Arriving from Venice I went to the doctor again, short story, I needed surgery the following week and here I am writing abut it days later. I will have a very long recovery, two screws in the heel and my tendon was damaged by semi-soft calluses that had been  forming for years on the heel until the tendon could not deal with it. The hospital was the test, you have to have thick skin to cope there, and fortunately I have it, there is no other, I checked myself out a day early because of the insects, geckos in the room on the 12th floor without words, the last breakfast that I did not eat right away,  when I finally opened the lid of the food, obviously the rice  had ants in it, just like my water bottle and fingers crossed that the nurses spoke English, which was not to be, and many details that you do not want to know. Weeks without stepping on my foot, alone and secluded in the room, with a walker to go to  the bathroom, period, then a month and a half I started wearing a boot and using a cane, therefore it would take me to the following year without walking on my feet, on my own without help. The staff of the hotel / house were extraordinary, before I left for Bali I made a Thai barbecue for everyone as a thank you, for Christmas I will do another one. There are obstacles, learning to live like this with their complex logistics without leaving the room and transfers to the hospital, but this was going to happen to me here or anywhere else I happened to be in the world, and this was the best place for me, surrounded by loving people, friends who I had made, visits and help I have not lacked. I was very lucky to have residence, and a long term visa otherwise this situation would have turned into a nightmare. I have returned to the blog, a good thing and my days fly by on the keyboard.

 

Last week's festival of “lights” takes place at night where thousands of illuminated balloons are sent up to the sky and candles are placed in baskets of banana leaves and placed in the river and carried away by the current. Sky and river of lights that fade into darkness. Pure magic, The meaning of it is  to let go of all the bad vibes.

 

costums are escenial in their tradition


Another festivity and it is inside each temple, not all of them wear traditional clothes, but they are filled and there are many of the rites that are performed inside and outside the temple, it lasts 5 days.


This will also be a chapter on social life, because my days in Chiang Mai have been social, but I also gave myself a reading marathon in Spanish. There are photos of my new local friends, curious about their diversity. Friends with those in the neighbourhood, my block, the hotel / house is on a small street one block, it turned out that my first night  arriving I exhausted I went out to look for something to eat the first thing I found, I ended up in a tiny eatery, I saw a westerner eating alone, I said to myself if he eats there I can too, a Macedonian of about 45 years old, we didn't stop talking I got there at 9 pm and  I arrived home at 2:30 am. The eatery without a name had 3 tables, the woman Thai owner was about 38 years old and  no more than 1:40 m tall, rather shy, but some grace has to have those diners, and obviously she participates in everything. The place turned out to be the centre of misfit travellers like the Macedonian, like me. I was realising that it is the centre of the parties, its participants are those from the block, the tailor with his wife, assistant, the masseuse, other Thai women who go from time to time, friends of theirs, then a fleet of travellers who they meet with those on the block 2 or 3 times a year; 2 Singaporeans, a female Vietnamese, an American man, always the same, they arrive at 12 o'clock in the day and leave at midnight from the Eatery, and they have been doing it for many years, place of the party. .hahaha   I also have that facade.

 

my dear block

my block, the one that does my nails, behind the eatery, is  the one with the plants until one day a pig's head appeared in the street outside another eatery, it was a different holiday, I show what I see.
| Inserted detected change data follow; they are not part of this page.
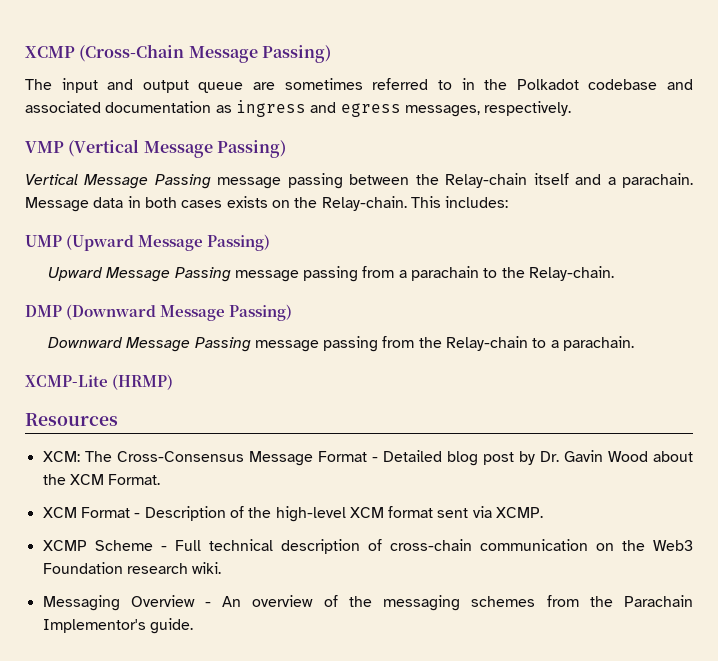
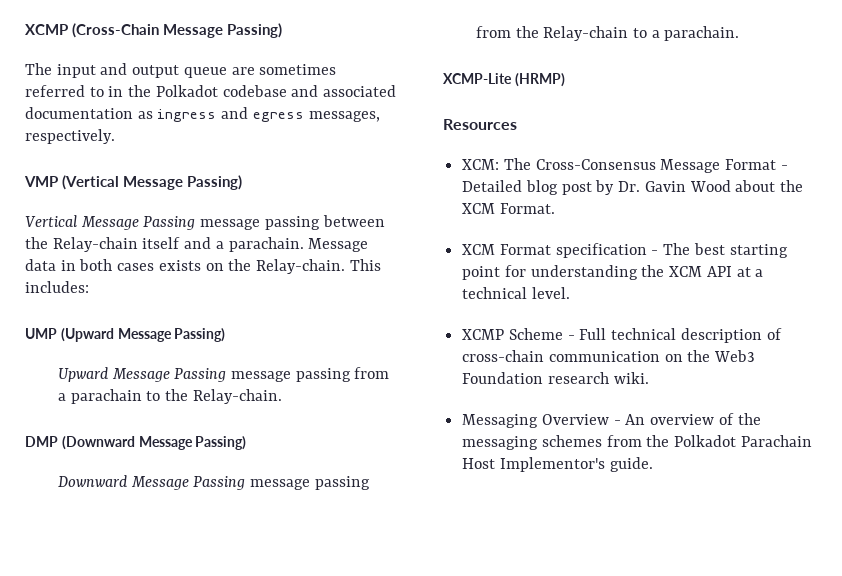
[134,506,544,522] - Description of the high-level XCM format sent via XCMP. -> [555,243,788,258] [462,265,764,280] [462,287,570,299] specification - The best starting point for understanding the XCM API at a technical level.
[624,595,694,607] Parachain -> [674,435,812,447] [462,458,496,469] Polkadot Parachain Host

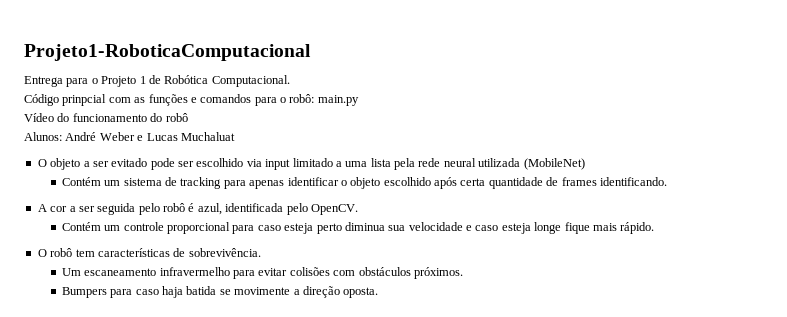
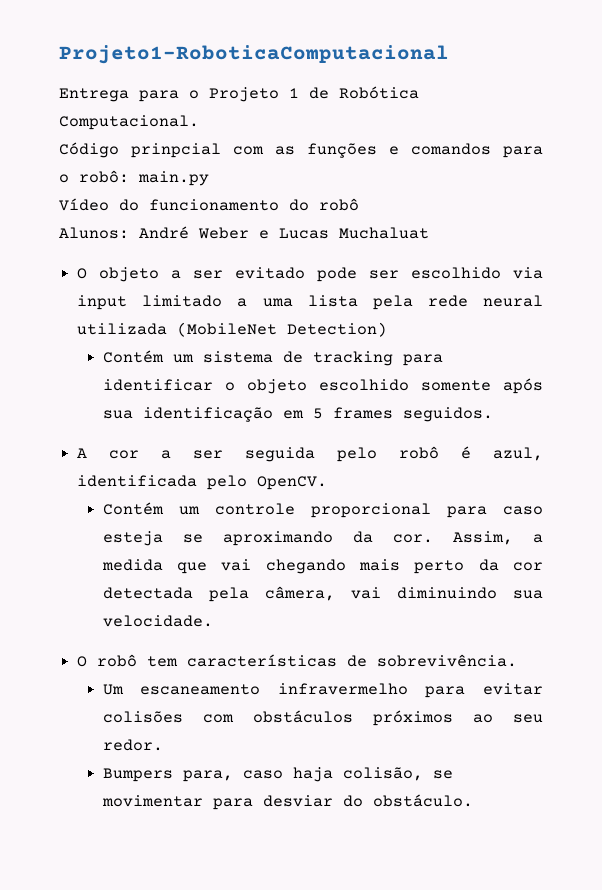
[523,158,585,170] (MobileNet) -> [177,322,388,337] (MobileNet Detection)
[249,180,285,189] apenas -> (443, 360) none
[434,177,667,189] após certa quantidade de frames identificando. -> [420,378,543,394] [102,407,493,422] somente após sua identificação em 5 frames seguidos.
[316,222,655,234] perto diminua sua velocidade e caso esteja longe fique mais rápido. -> [182,531,543,546] [101,559,543,574] [102,586,543,602] [102,615,213,627] se aproximando da cor. Assim, a medida que vai chegando mais perto da cor detectada pela câmera, vai diminuindo sua velocidade.
[413,267,463,279] próximos. -> [372,710,543,726] [102,739,163,751] próximos ao seu redor.
[110,289,133,298] para -> [182,770,233,782] para,
[186,286,379,298] batida se movimente a direção oposta. -> [342,767,453,781] [101,794,473,810] colisão, se movimentar para desviar do obstáculo.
the nameless eatery happens to be a house, the diners cook, bring food from outside, all seated tightly together. Beers are shared and plates of food are for everyone  For the Songkran festival party at the end of April "water festival" and for 3 days we spent in the street throwing water, eating and drinking beers in 40 degrees of heat, yes I would get lost in my room for several hours, because it was too much. The local sewing shop becomes the centre of operations, the restaurant closes. If they see me pass by on the street, and they yell at me to enter, most of the time I pass by, only one party once in a while. We have gone out to eat in beautiful places outside of Chiang Mai, to dance including the owner of the eatery, always all paid for by the Singaporean,  even after they had left, they paid for my beers from another country, hahaha

my bodies from the block for Songkan, 3 days like this


the "water party" on my block, was 3 days of this same 4 more of other events, the masseuse blessed me. The "water festival" that is held in some countries, represents purification, a time to celebrate, and it is every year on a certain full moon, as all festivities are on a full moon. 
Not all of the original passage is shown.